Una edición más del Giro d’Italia llega a su fin y como es costumbre, elaboramos nuestro equipo ideal en una especie de juego sustentado con análisis. Este es nuestro ‘8’.
Jonas Vingegaard (Visma) 🇩🇰: Cumplió con los pronósticos e hizo honor tanto a la carrera como su prestigio. Tildado de frío por la desgracia de compartir con un talento de época, ha demostrado que plasma su superioridad ofreciendo espectáculo y no limitándose a ir a rueda de unos rivales inferiores. Sin él, esta habría sido una de las versiones más escandalosas-para mal- en la historia del Giro. Correcta su decisión de acudir aquí, redondea un palmarés ya brillante y conserva una vigencia que establece un patrón claro en rondas del género: hay tres velocidades, la segunda está completamente dominada por él.
Felix Gall (Decathlon) 🇦🇹: El mejor de los humanos que buscaron la general. Más cerca de Vingegaard en el inicio y conforme avanzó la cita, se igualó con los demás pero sin llegar a ser inferior. Muy consistente, empleó la montaña para compensar los daños en la crono y su subcampeonato nunca estuvo en discusión. Probablemente el único podio que logrará y muy meritorio.
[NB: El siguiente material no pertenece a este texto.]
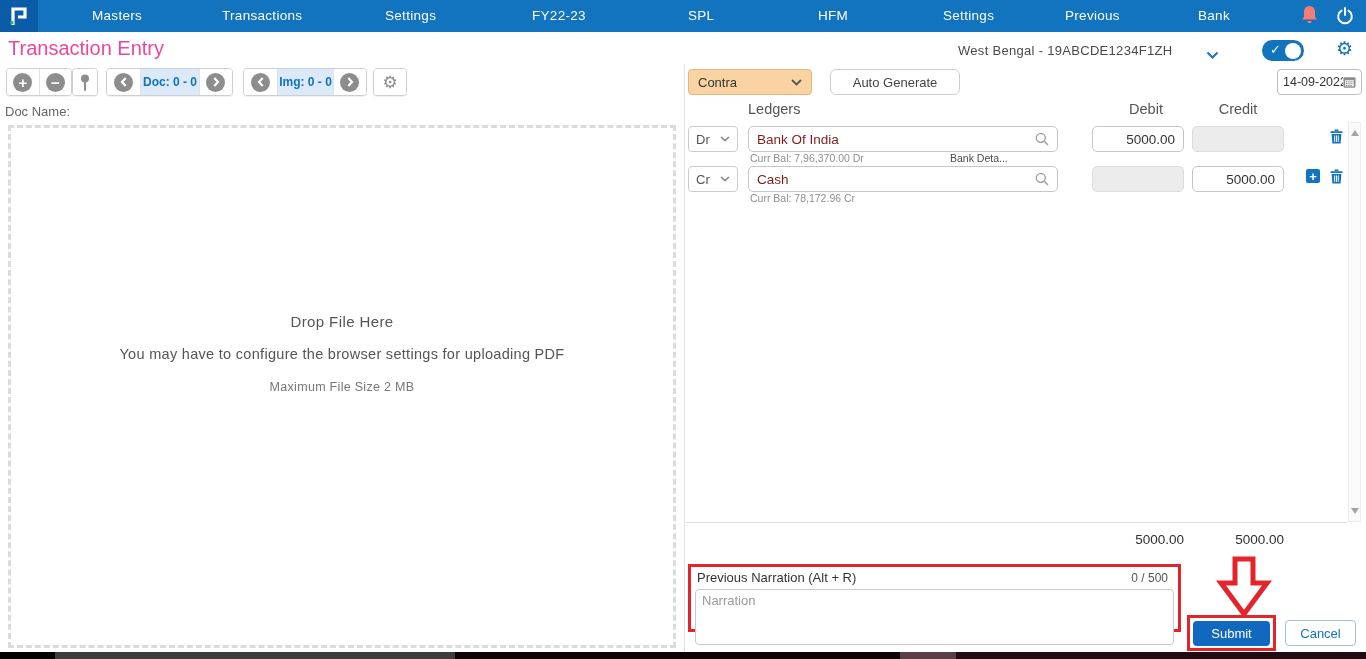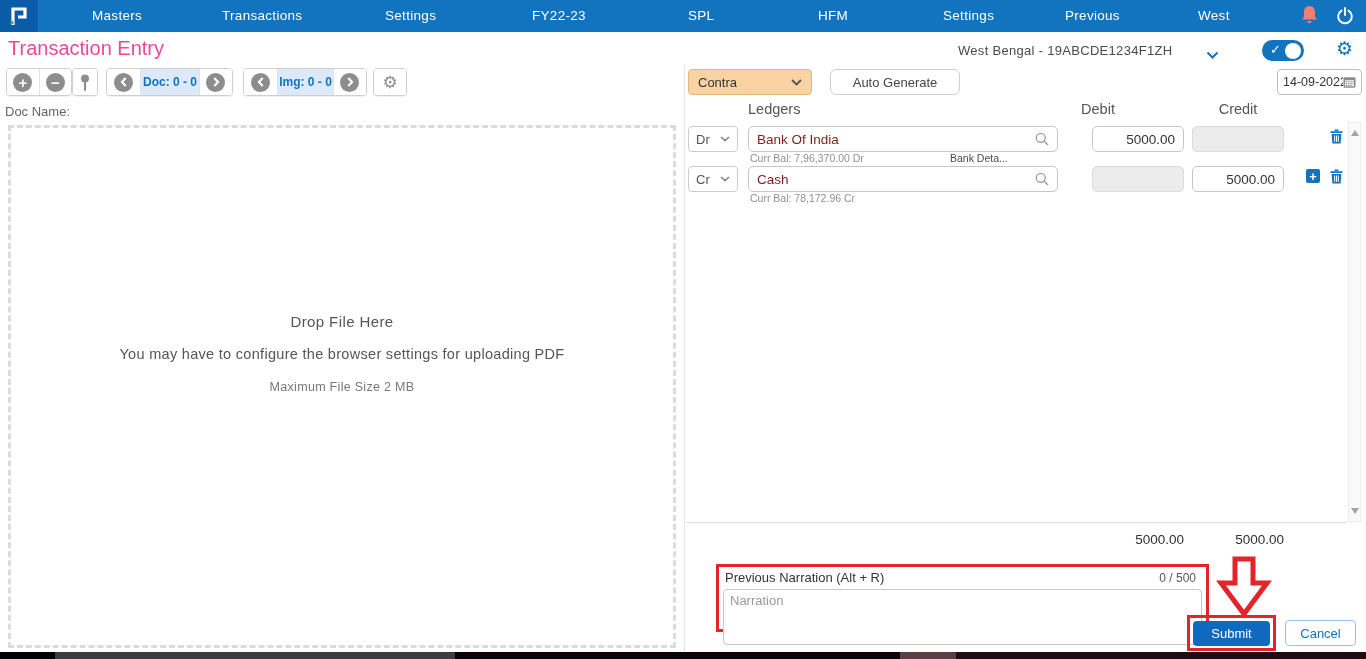--- a/index.html
+++ b/index.html
@@ -143,7 +143,7 @@
   <span class="nav-item">HFM</span>
   <span class="nav-item">Settings</span>
   <span class="nav-item">Previous</span>
-  <span class="nav-item">West</span>
+  <span class="nav-item">Bank</span>
   <span class="bell">
     <svg width="19" height="21" viewBox="0 0 19 21">
       <path d="M9.5 1 C6 1 4 3.8 4 7 V11.5 L2.2 14.4 H16.8 L15 11.5 V7 C15 3.8 13 1 9.5 1 Z" fill="#F27D72"></path>

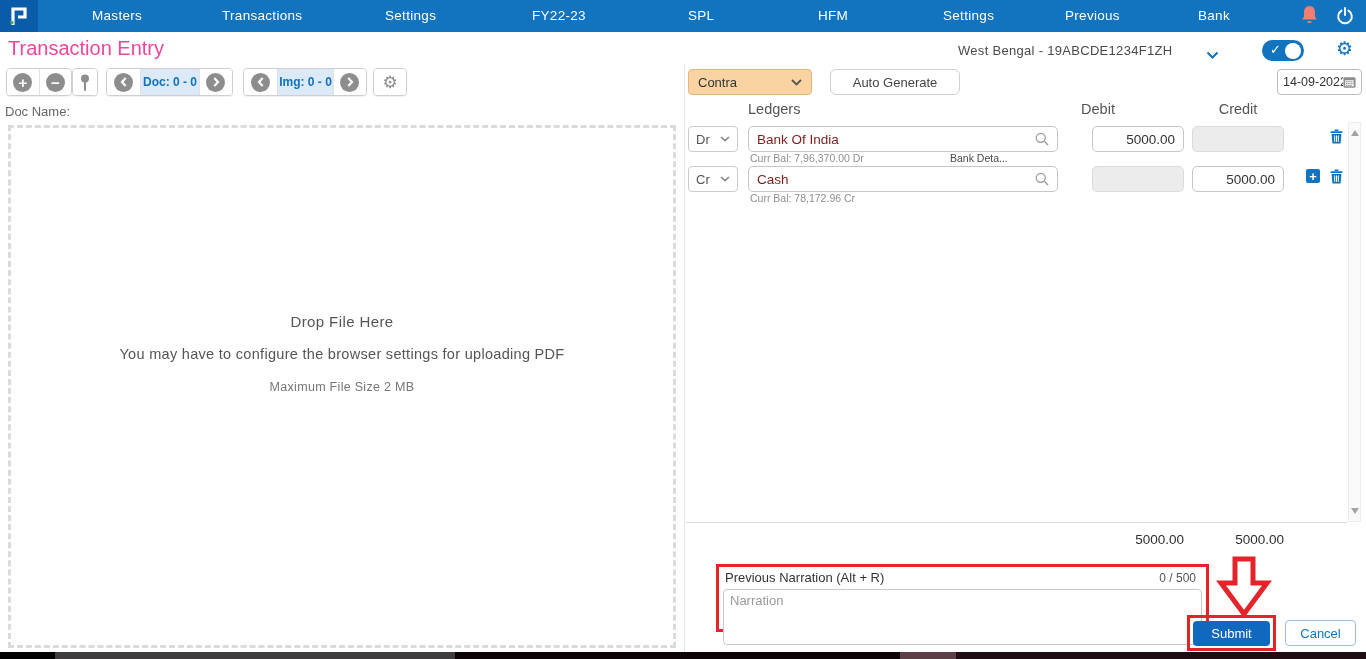--- a/index.html
+++ b/index.html
@@ -68,7 +68,7 @@
 
   .col-head { position:absolute; top:101px; font-size:14.5px; color:#555; }
   .head-ledgers { left:748px; }
-  .head-debit { left:1052px; width:92px; text-align:center; }
+  .head-debit { left:1100px; width:92px; text-align:center; }
   .head-credit { left:1192px; width:92px; text-align:center; }
 
   

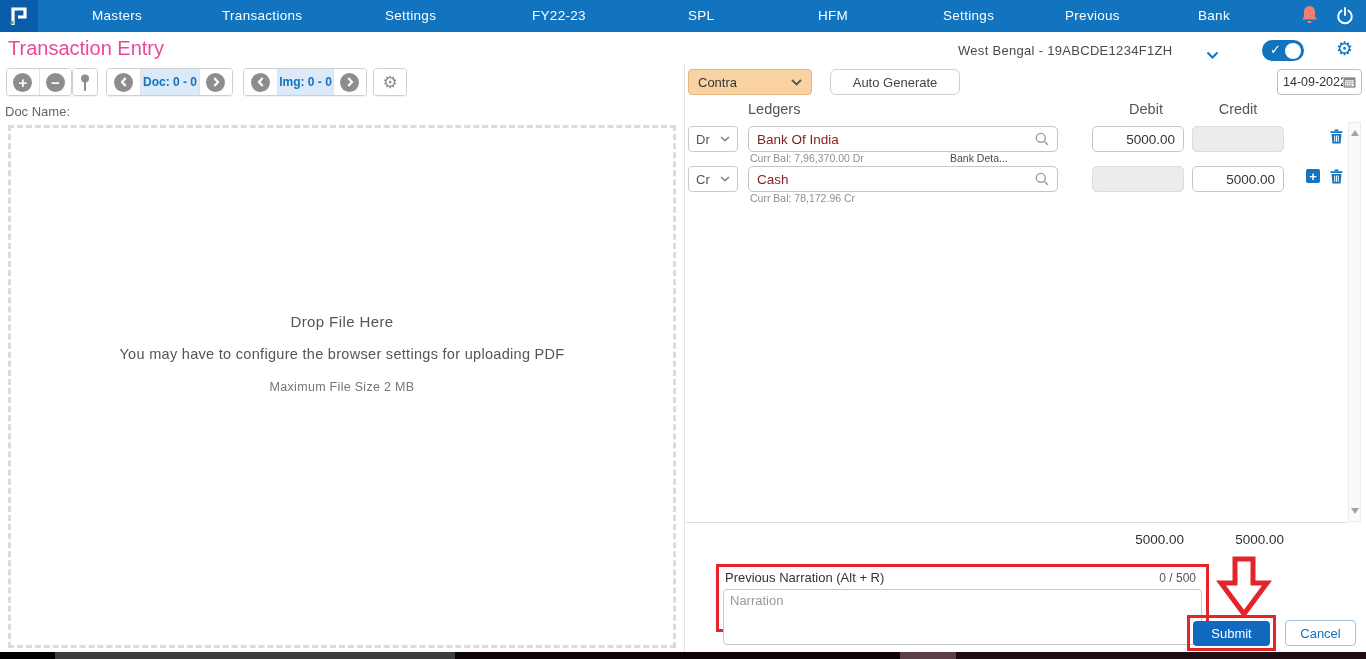--- a/index.html
+++ b/index.html
@@ -102,7 +102,7 @@
   .total-debit { left:1092px; } .total-credit { left:1192px; }
 
   
-  .narration-box { position:absolute; left:716px; top:564px; width:493px; height:68px;
+  .narration-box { position:absolute; left:688px; top:564px; width:493px; height:68px;
     border:3px solid #E3242B; background:#fff; }
   .narr-label { position:absolute; left:6px; top:3px; font-size:13px; color:#333; }
   .narr-counter { position:absolute; right:10px; top:4px; font-size:12px; color:#555; }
Jhonatan Narváez (UAE) 🇪🇨: El segundo más fuerte de toda la carrera. Potenció un olfato killer que le permitió resolver cada oportunidad con una contundencia admirable. Sin decisiones equivocadas, intachable en su fuerza y utilizando todas sus virtudes a su favor, incluso peleó por la Ciclamino hasta su abandono. No hay que olvidar que esta fue su prueba de regreso tras una lesión delicada en enero.
Paul Magnier (Soudal) 🇫🇷: Una de las revelaciones. Más allá de su potencial era impensado que frente a velocistas de mejor presente (Milan o Lund) fuera a exhibir una superioridad tan clara. Gran noticia para su equipo, que tras la salida de Evenepoel, busca recobrar su antigua identidad, donde las clásicas en primavera y los sprints en grandes vueltas son su punto fuerte. Merlier sigue siendo el mejor sprinter del mundo y ahora Magnier emerge como sustituto a largo plazo y fondo de armario en la actualidad.
Afonso Eulálio (Bahrain) 🇵🇹: La otra revelación. Bien podía conformarse con su liderato transitorio y sin embargo, no sólo lo extendió por más de una semana -tras algunos parciales montañosos y la crono-, sino que no desconectó de la batalla por la general, que a la final le trajo una recompensa inesperada: la Maglia Bianca. Muy generoso en el esfuerzo, combativo y explorando nuevos límites.
Giulio Ciccone (Lidl-Trek) 🇮🇹: Podrá discutirse su comportamiento egoísta o la poca viabilidad de sus estrategias, pero la realidad es que fue el cazador de etapas montañosas más fuerte de la carrera. Presente en todas las fugas, siendo el último o de los últimos en ser absorbido por el lote -culpa suya no es que Vinge haya querido ganar casi todo- y con el balance de protagonismo/resultados. Sí, no ganó etapa, pero se vistió de rosa y se hizo con la montaña, además, hay que dar valor al corredor que día a día sale en televisión por horas, dando espectáculo, que a aquel que consigue mejores resultados pero no se percibe en carrera.
Davide Piganzoli (Visma) 🇮🇹: El mejor apoyo en montaña de Jonas. En muchas ocasiones estuvo por delante de gente que colmó el top-10 siendo jefes absolutos, sin dejar de lado los relevos para su líder cuando necesitaban romper las cosas cuesta arriba. Cumplió con su papel y le agregó una buena general.
Andreas Leknessund (Uno-X) 🇳🇴: Sabemos que así es el deporte, pero si existiera una justicia, él se habría marchado a casa con al menos un triunfo. Cada oportunidad se le escapó por tener menos piernas que los ganadores o por algún despiste táctico que otro sí supo capitalizar. Nunca dejó de intentar -sumó seis fugas-, sólo falló en pequeños detalles, pero volvemos al argumento anterior: el mérito cualitativo es equiparable al cuantitativo.
Ustedes, ¿a quién agregan y a quién sacan? Los leemos.